SUPPLIED INFORMATION >>
◆ ◆ ◆ ◆ ◆ ◆ ◆

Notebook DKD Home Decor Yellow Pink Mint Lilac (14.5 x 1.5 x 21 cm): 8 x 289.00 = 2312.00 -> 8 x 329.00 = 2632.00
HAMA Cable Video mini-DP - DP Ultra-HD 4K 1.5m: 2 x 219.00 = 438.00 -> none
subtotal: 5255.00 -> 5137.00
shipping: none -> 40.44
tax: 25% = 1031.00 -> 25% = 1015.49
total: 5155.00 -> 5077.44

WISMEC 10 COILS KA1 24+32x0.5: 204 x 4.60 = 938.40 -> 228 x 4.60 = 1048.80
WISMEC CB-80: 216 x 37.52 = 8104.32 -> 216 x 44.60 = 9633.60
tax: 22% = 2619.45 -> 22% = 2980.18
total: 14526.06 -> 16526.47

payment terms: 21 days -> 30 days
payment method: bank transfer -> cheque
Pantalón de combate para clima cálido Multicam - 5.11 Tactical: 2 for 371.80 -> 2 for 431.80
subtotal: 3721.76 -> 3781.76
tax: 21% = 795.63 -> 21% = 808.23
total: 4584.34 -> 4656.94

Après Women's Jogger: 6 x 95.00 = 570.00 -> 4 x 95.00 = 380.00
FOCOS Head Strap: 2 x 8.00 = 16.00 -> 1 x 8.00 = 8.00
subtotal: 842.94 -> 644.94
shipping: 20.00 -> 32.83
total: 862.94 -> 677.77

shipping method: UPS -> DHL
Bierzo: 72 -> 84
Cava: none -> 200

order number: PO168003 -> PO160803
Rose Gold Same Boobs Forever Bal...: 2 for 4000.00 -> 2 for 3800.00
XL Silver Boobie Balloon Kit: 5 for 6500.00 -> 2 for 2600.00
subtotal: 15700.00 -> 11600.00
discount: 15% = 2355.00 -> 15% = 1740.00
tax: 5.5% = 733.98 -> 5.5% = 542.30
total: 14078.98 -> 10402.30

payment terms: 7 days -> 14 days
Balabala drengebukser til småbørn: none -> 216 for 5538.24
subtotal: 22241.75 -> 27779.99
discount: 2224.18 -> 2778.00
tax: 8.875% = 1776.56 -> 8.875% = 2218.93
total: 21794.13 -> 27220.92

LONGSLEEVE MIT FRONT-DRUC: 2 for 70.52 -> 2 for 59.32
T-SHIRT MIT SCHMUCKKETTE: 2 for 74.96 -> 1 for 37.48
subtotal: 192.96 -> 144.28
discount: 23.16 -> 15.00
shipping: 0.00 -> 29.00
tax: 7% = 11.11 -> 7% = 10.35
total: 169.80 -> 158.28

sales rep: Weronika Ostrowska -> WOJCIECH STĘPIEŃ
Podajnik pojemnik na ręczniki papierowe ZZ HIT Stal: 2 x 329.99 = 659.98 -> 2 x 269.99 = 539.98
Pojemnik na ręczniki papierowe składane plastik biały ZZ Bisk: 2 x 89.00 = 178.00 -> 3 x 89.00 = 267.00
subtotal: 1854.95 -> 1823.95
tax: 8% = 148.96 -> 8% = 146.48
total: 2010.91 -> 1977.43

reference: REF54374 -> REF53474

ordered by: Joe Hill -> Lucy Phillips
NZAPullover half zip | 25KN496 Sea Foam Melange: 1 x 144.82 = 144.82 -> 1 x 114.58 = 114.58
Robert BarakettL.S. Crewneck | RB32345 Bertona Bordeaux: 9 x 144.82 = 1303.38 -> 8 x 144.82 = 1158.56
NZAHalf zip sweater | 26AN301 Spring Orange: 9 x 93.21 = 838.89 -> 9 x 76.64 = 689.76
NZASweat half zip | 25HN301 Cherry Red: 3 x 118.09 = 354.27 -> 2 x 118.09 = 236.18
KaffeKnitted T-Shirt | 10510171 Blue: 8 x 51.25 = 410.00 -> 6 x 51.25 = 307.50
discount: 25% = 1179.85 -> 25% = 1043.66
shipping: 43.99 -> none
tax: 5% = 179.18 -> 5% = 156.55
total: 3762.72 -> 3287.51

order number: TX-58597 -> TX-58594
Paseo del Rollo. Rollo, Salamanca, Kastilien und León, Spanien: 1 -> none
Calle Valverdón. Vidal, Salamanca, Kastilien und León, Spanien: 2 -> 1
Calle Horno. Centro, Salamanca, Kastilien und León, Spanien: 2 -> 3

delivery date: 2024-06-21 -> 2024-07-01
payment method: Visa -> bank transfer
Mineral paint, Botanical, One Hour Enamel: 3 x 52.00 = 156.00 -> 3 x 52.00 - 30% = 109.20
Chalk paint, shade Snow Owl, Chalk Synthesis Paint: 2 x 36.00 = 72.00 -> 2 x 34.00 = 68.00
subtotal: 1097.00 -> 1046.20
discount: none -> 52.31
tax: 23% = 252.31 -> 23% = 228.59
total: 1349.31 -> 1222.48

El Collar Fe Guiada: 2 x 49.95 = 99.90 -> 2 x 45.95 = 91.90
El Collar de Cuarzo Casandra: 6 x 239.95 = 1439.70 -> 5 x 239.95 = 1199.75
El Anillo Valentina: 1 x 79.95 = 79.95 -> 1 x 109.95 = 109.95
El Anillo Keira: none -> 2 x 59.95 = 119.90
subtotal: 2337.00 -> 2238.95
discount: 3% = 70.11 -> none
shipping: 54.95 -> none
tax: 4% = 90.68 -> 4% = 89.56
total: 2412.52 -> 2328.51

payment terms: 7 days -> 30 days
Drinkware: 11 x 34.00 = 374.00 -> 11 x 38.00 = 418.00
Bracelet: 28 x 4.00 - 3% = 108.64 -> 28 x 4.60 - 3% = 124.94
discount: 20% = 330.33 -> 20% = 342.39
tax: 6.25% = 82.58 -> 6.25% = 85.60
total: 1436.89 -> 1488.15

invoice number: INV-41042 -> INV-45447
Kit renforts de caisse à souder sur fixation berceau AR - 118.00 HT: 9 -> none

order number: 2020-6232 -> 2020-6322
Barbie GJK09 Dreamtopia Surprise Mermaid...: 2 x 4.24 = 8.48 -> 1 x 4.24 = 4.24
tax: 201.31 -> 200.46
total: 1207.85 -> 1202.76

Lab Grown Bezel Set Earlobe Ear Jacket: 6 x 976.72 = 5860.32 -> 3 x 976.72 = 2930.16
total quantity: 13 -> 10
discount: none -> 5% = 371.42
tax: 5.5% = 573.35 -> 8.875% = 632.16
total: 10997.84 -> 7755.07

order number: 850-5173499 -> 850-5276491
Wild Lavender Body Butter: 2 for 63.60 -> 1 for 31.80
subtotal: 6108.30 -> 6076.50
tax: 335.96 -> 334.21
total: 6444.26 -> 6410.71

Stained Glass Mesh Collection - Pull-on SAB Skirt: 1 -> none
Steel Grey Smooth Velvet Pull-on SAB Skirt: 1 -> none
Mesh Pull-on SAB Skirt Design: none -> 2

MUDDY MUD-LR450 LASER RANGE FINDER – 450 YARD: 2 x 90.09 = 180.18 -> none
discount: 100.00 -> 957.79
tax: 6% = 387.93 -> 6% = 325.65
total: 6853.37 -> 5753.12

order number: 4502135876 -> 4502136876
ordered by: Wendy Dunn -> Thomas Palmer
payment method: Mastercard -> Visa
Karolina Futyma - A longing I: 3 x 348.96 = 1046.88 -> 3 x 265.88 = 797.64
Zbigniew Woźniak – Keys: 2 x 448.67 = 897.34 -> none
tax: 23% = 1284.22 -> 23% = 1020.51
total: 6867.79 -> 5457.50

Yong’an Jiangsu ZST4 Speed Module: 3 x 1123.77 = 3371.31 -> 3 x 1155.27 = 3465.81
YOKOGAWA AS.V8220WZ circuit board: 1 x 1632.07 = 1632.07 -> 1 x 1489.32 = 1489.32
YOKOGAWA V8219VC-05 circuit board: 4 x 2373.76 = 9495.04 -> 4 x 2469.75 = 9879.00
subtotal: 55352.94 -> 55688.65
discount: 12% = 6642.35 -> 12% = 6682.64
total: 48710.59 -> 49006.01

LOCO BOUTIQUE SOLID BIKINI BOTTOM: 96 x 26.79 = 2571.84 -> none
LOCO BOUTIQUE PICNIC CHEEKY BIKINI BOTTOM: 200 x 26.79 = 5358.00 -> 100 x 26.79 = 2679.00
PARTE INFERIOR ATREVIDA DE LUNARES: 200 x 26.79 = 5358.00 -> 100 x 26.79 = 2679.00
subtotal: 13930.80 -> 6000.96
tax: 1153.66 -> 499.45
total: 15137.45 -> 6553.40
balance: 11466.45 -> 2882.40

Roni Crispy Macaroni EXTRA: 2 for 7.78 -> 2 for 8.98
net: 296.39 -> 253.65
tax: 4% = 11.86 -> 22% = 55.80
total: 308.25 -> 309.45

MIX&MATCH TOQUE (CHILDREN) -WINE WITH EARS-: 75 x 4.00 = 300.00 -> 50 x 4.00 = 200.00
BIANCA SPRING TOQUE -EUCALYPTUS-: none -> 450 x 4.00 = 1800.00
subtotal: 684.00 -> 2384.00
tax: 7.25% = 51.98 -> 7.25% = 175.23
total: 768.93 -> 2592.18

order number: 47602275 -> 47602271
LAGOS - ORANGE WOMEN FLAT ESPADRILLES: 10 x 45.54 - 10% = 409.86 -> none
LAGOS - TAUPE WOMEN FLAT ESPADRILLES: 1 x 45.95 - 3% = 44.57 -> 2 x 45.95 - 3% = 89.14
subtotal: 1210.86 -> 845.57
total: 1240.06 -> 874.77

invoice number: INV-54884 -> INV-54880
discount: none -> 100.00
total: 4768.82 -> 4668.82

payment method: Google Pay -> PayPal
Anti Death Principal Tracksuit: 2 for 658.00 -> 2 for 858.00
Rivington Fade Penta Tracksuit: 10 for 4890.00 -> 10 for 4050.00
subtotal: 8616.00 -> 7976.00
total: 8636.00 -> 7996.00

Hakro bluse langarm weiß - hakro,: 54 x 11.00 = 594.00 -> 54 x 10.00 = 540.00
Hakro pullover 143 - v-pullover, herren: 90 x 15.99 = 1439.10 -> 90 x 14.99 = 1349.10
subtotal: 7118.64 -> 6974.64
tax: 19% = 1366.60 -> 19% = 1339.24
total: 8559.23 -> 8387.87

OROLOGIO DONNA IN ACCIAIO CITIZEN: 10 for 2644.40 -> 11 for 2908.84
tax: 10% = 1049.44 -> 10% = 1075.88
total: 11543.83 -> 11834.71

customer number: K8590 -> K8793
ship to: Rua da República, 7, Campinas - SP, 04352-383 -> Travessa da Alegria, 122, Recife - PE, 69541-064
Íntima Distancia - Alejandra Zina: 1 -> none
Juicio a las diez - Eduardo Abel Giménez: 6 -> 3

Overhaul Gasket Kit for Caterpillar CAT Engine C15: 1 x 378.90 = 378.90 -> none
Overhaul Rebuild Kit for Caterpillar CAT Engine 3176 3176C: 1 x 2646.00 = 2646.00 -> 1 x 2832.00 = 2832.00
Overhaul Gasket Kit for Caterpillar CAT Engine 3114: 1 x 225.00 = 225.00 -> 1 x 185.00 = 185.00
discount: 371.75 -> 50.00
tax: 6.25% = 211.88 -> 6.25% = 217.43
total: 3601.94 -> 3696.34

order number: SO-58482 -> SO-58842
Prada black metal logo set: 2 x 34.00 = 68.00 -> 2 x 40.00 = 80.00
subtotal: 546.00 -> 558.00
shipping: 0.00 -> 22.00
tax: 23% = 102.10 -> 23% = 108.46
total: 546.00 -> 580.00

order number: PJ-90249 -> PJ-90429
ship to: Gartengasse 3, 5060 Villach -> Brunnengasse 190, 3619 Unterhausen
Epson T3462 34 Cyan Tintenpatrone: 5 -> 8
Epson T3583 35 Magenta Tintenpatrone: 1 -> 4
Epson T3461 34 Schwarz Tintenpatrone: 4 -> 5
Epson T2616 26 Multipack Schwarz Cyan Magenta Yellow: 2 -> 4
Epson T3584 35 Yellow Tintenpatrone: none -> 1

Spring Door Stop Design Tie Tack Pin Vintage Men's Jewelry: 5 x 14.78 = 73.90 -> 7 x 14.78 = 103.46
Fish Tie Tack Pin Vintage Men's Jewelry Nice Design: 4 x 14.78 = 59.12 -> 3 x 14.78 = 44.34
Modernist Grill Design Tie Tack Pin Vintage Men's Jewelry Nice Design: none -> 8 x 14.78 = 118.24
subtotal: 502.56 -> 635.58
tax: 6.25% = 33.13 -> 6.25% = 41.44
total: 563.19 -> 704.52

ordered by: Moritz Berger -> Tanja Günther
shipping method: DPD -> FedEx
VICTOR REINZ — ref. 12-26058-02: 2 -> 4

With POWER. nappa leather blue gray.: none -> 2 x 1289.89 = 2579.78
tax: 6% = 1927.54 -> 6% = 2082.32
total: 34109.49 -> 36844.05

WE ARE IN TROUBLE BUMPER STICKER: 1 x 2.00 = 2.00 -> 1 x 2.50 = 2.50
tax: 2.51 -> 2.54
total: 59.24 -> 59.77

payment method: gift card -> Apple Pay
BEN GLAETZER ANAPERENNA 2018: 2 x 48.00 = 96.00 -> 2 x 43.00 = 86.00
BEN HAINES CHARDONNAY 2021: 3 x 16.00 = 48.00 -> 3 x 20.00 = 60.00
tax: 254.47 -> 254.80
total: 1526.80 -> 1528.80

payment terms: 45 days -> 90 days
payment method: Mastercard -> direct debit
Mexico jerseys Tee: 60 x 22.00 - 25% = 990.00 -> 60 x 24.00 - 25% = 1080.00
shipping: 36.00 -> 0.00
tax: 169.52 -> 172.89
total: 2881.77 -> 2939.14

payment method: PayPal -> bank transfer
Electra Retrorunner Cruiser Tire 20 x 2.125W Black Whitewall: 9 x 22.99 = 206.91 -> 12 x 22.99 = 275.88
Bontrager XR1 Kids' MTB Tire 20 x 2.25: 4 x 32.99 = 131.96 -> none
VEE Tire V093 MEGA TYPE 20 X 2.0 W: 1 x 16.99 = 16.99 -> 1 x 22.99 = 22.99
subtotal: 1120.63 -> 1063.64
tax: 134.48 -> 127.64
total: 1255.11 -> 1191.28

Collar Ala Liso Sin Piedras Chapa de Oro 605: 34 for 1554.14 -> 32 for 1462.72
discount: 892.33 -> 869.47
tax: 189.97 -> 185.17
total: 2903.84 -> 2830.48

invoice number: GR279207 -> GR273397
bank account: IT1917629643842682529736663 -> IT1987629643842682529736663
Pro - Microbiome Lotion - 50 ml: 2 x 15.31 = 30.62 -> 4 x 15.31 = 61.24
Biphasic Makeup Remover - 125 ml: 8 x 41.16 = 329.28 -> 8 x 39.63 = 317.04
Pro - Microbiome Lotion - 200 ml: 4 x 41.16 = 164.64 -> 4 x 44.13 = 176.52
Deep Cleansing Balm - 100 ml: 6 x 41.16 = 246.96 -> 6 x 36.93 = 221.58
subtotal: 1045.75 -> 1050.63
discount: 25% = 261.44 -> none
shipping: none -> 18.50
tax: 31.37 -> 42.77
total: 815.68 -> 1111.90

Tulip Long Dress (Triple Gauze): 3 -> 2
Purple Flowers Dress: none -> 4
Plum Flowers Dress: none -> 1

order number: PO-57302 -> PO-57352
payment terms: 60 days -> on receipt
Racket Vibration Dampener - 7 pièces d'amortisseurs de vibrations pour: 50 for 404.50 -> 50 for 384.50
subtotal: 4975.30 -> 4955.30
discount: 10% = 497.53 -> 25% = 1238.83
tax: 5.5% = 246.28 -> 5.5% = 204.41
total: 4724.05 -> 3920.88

◆ ◆ ◆ ◆ ◆ ◆ ◆

YOUR GOAL >>
Say how many lines above hold the word "terms", giving only the count.

RESPONSE TO THE EXERCISE >>
5